I lose stuff

11 Oct

Last Friday was one of those days.  You know the ones, they start badly and just get worse and worse. Mine started with the discovery that Tess had done a poo on the bathroom floor.  This was pretty annoying but at least it was solid and mercifully close to the toilet bowl for swift dispersal.  Apologies if this is too much info for you – if you have a dog or a cat (or perhaps even a small child) you’ll understand that accidents do happen!  Plus, it’s a relatively rare occurence, so easily forgivable.

However I was in a mad rush that morning – we were due to drive up to Liverpool for a weekend canal boat trip – but first I had to pop to the hospital to get the results for a minor op I had a couple of weeks ago.  My phone battery was flat so I plugged it into my power monkey to charge whilst I was on the move.  Just as I was about to leave – disaster strikes – where are my keys?  Shouting out with frustration (always ridiculous as I was the only one in the house) I ran around looking for the keys.  The dog thought it was a great game and was no help at all as she chased me up and down the stairs grabbing my trouser legs, tail wagging madly.  All to no avail as my keys were nowhere to be seen.

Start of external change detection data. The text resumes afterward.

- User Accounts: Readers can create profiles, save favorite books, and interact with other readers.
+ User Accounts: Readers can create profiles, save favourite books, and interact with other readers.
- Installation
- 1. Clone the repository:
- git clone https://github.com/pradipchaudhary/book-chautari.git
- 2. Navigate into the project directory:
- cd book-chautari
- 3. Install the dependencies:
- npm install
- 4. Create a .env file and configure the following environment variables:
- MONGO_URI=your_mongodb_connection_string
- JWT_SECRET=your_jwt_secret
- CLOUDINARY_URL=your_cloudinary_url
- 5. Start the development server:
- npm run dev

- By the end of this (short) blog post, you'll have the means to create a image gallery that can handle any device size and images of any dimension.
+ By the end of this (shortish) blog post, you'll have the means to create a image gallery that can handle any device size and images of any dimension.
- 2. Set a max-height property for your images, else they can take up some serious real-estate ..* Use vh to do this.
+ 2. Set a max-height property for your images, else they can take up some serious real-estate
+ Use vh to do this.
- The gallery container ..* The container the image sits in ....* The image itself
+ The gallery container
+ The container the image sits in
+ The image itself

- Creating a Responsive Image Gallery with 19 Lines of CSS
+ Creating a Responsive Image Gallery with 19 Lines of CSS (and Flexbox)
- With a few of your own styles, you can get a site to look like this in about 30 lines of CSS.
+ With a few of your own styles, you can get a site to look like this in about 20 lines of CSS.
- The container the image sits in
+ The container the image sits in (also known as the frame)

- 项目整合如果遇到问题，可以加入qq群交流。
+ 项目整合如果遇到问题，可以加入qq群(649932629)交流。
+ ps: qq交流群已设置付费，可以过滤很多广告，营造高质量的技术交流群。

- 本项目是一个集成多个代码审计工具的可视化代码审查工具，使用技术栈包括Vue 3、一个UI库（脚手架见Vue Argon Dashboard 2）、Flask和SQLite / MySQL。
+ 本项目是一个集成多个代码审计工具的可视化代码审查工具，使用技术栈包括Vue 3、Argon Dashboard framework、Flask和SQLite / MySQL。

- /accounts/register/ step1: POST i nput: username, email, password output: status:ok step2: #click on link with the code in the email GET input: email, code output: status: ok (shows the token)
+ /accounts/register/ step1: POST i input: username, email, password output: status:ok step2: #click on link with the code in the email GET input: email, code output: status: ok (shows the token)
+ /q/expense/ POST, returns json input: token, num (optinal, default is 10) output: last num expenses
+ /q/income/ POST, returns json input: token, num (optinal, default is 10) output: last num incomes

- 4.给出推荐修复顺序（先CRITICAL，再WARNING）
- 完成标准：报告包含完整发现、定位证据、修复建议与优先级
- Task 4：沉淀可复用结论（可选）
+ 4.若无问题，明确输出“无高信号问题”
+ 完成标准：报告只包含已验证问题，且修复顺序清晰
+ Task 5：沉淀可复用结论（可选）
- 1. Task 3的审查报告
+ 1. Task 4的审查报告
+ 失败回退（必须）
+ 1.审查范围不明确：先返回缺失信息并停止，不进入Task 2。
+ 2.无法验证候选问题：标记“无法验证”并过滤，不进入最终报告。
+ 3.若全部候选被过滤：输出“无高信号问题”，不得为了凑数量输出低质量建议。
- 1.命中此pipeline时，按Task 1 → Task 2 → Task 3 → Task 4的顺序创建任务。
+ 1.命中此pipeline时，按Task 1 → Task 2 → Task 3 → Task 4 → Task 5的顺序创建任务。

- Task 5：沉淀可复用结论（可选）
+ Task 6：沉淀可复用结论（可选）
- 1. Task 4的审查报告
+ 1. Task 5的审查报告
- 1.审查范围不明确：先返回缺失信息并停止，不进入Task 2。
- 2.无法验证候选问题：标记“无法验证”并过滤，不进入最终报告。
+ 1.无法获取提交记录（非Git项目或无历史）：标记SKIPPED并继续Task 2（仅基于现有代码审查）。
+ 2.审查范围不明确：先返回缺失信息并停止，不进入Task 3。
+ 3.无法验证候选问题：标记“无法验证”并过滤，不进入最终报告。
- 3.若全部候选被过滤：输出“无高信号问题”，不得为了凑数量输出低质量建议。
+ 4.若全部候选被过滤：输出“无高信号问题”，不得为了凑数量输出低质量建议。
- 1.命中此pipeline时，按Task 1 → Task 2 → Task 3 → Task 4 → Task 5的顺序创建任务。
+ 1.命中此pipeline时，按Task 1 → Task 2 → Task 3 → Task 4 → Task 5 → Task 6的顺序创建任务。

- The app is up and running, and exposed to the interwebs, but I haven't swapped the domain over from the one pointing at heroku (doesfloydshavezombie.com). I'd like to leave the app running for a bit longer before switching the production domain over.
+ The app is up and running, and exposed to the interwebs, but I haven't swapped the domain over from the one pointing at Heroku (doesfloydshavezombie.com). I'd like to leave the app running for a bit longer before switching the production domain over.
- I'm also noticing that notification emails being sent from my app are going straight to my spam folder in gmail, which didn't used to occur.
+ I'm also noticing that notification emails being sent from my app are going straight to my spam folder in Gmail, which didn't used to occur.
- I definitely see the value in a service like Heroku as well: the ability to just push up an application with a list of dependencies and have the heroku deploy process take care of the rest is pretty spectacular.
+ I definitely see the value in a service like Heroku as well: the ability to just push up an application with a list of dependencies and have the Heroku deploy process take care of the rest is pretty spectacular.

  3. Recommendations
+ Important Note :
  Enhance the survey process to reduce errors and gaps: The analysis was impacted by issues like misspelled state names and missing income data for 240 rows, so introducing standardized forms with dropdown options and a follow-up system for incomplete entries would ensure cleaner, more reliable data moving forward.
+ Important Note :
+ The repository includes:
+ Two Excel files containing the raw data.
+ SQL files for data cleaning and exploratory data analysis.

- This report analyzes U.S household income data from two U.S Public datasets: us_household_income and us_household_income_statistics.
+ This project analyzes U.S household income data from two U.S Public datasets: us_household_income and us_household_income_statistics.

Running out of time to catch the train I grab the back door keys, reasoning that one of my neighbours will be in and I can happily hop, skip and jump their garden fences into my own garden.  I peg it to the train station to see the train pulling away from the platform as I arrive.  Not good but I can still make my appointment via another route.  Once on my way I try to phone G to make sure he will be at the house in time, with house keys, to meet Beth who we’re taking up to Liverpool in the car.  No phone.  Where is my phone?  I must have left it at home in my mad panic to leave.  Now, I don’t know G’s phone number from memory (sad but true) so I think I’ll have to phone my dad from a payphone and get G’s number from him.  Still ok.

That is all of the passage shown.